== INFORMATION GIVEN

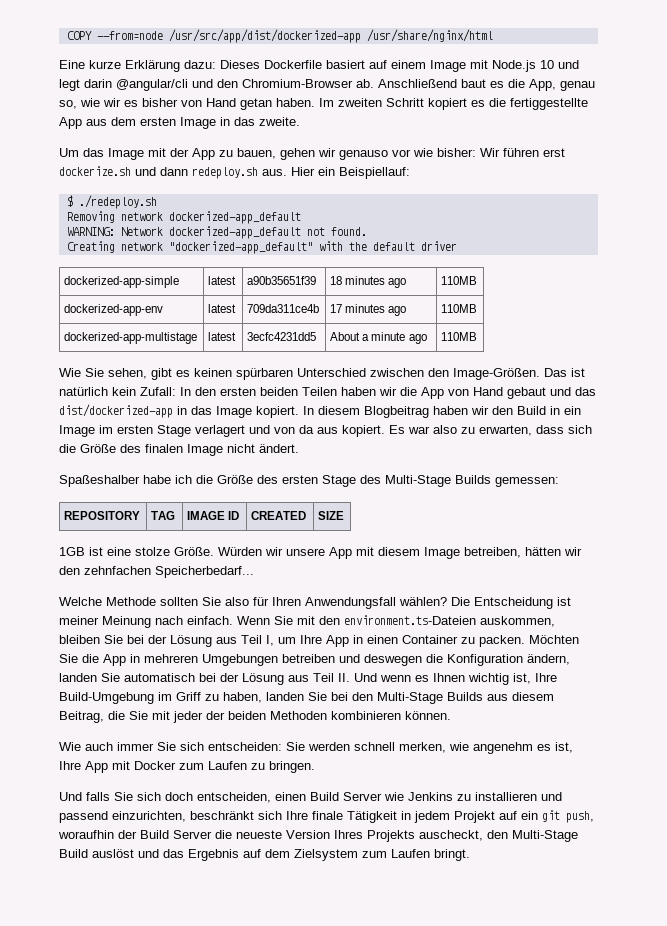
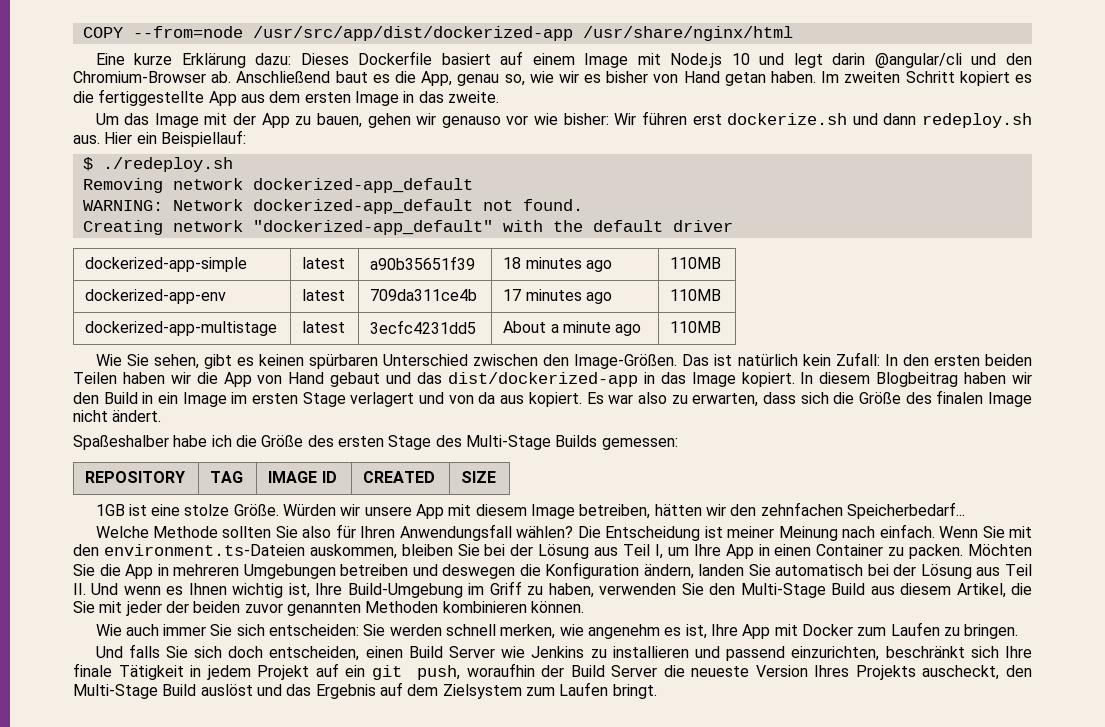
[266,692,483,704] landen Sie bei den Multi-Stage Builds -> [599,583,866,598] verwenden Sie den Multi-Stage Build
[59,711,104,723] Beitrag, -> [956,583,1006,598] Artikel,
(266, 715) none -> [244,602,361,616] zuvor genannten

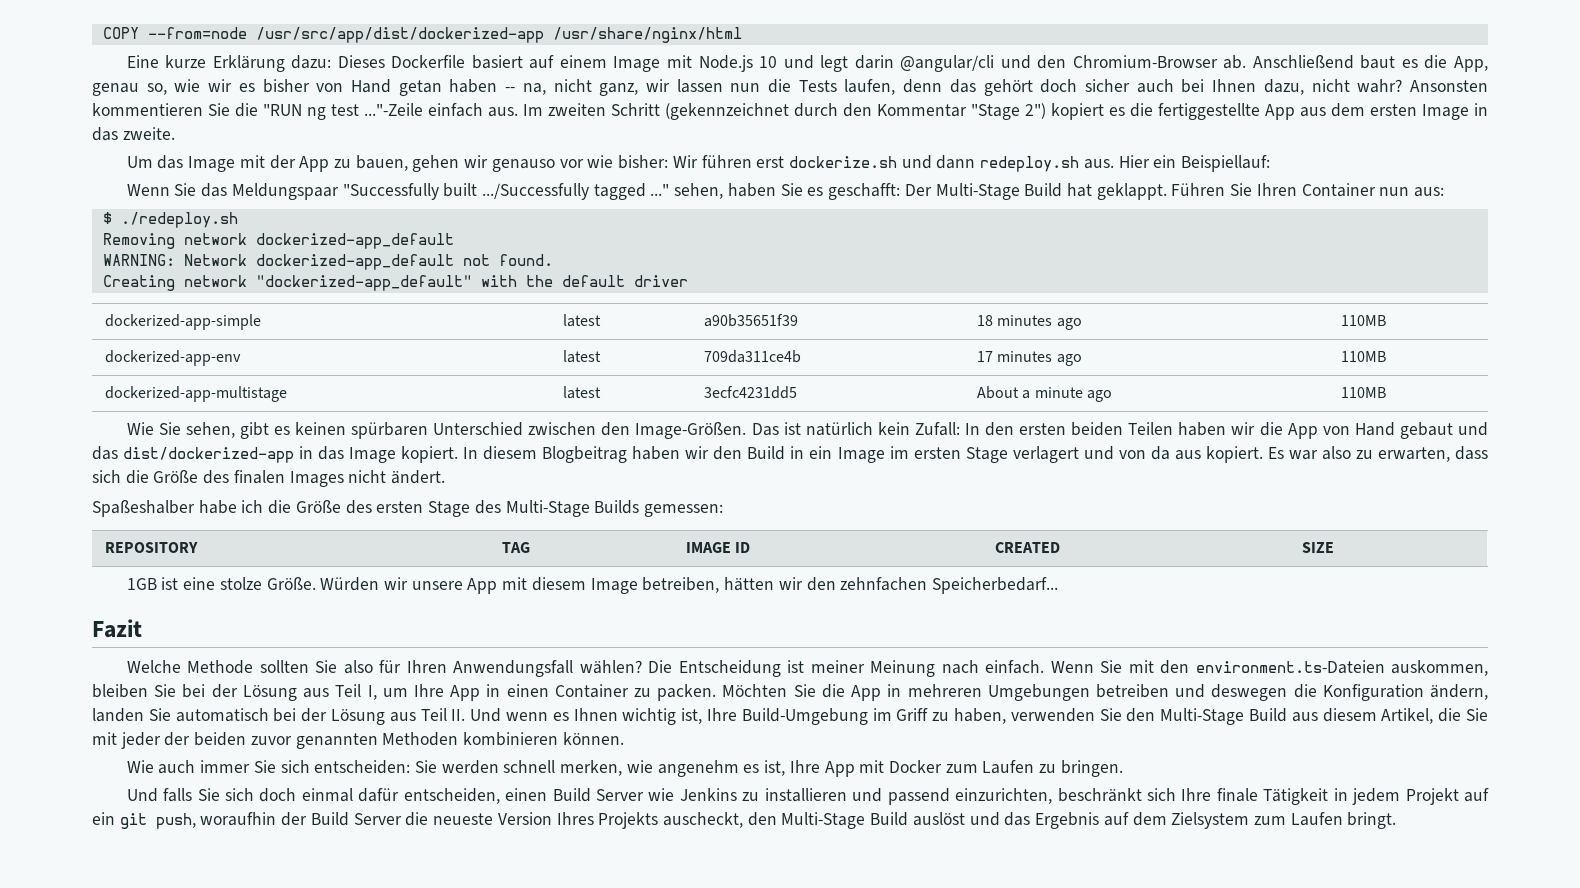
[771,71,955,83] haben. Im zweiten Schritt -> [449,79,1489,96] [92,103,1046,120] haben -- na, nicht ganz, wir lassen nun die Tests laufen, denn das gehört doch sicher auch bei Ihnen dazu, nicht wahr? Ansonsten kommentieren Sie die "RUN ng test ..."-Zeile einfach aus. Im zweiten Schritt (gekennzeichnet durch den Kommentar "Stage 2")
(246, 138) none -> [126,183,1445,200] // Wenn Sie das Meldungspaar "Successfully built .../Successfully tagged ..." sehen, haben Sie es geschafft: Der Multi-Stage Build hat geklappt. Führen Sie Ihren Container nun aus:
[987,392,1032,407] Image -> [289,471,344,487] Images
(965, 510) none -> [92,619,142,638] // Fazit
(264, 652) none -> [301,788,400,802] einmal dafür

====

* **YOUR TASK**: Where the string "haben" appears in a line of the listing, copy that line.

* **WORKED SOLUTION**:
[771,71,955,83] haben. Im zweiten Schritt -> [449,79,1489,96] [92,103,1046,120] haben -- na, nicht ganz, wir lassen nun die Tests laufen, denn das gehört doch sicher auch bei Ihnen dazu, nicht wahr? Ansonsten kommentieren Sie die "RUN ng test ..."-Zeile einfach aus. Im zweiten Schritt (gekennzeichnet durch den Kommentar "Stage 2")
(246, 138) none -> [126,183,1445,200] // Wenn Sie das Meldungspaar "Successfully built .../Successfully tagged ..." sehen, haben Sie es geschafft: Der Multi-Stage Build hat geklappt. Führen Sie Ihren Container nun aus:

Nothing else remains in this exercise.